L’enquête du prolongement de la ligne 1 est lancée dans la polémique


04/02/2022 - Le 31 janvier 2022, l’enquête publique sur le prolongement de la ligne 1 du métro parisien a été lancée pour se dérouler jusqu’au 2 mars 2022.


Ce prolongement de près de cinq kilomètres qui, en 2030, sera parcouru en six à sept minutes, mènerait la ligne jusqu’au pôle transports de Val-de-Fontenay où se rencontrent les lignes A et E du RER et qui devrait en 2025 accueillir le prolongement du tram T 1.

Le prolongement desservirait trois nouvelles stations. Avec Les Rigollots, à Fontenay-sous-Bois, Les Grands Pêchers, à Montreuil-sous-Bois, et la station terminus Val-de-Fontenay, installée au nord de la double station existante des RER.


Le trafic supplémentaire quotidien attendu serait de 95 000 voyageurs, pour un investissement qui totalise 1,385 Md€ côté infrastructures et 104 M€ côté matériels (dix rames).
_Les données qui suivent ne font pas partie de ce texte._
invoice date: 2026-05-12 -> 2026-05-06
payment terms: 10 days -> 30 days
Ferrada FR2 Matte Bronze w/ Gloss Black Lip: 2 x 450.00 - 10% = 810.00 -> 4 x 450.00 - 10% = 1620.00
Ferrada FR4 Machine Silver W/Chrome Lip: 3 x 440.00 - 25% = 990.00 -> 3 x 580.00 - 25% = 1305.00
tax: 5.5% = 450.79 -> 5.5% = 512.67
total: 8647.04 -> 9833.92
Un projet qui pourtant, mobilise... contradictoirement. Avec, d’un côté, les défenseurs d’un environnement aux motifs essentiellement liés aux nuisances des chantiers, puisque le « saccage » dénoncé du Bois de Vincennes ne concerne qu’une zone de 1,4 hectare en surface et 0,8 hectare réel de bois (sur 995 hectares), les autres surfaces concernées étant des pelouses et la voirie.
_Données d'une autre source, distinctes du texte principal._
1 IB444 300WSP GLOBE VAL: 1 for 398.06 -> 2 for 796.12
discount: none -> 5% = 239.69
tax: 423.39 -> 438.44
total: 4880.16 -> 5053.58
De l’autre, des élus et des associations d’usagers issus d’un secteur de la banlieue Est ignoré par des transports lourds qui l’encadrent sans le desservir. Alors que les déplacements liés à la voiture sont ici contraints par des voies autoroutières (A3, A 86) et urbaines très encombrées.


Cette opposition, qui s’apparente à une caricature du fameux syndrome NYMBY*, ne doit pas faire oublier les impératifs techniques.


Ils sont essentiellement liés au fait que l’arrière - gare actuelle de Château de Vincennes, point de départ des travaux, n’est pas assez profonde afin de pouvoir réaliser en souterrain tous les travaux de raccordement avec le futur prolongement. Aussi, l’une des deux nouvelles voies doit être creusée à partir de la surface du côté du bois.


* « Not In My Back Yard ». On peut également ici évoquer les sociologues Bruno Latour et Nikolaj Schultz qui théorisent sur une sorte de « classe écologique ».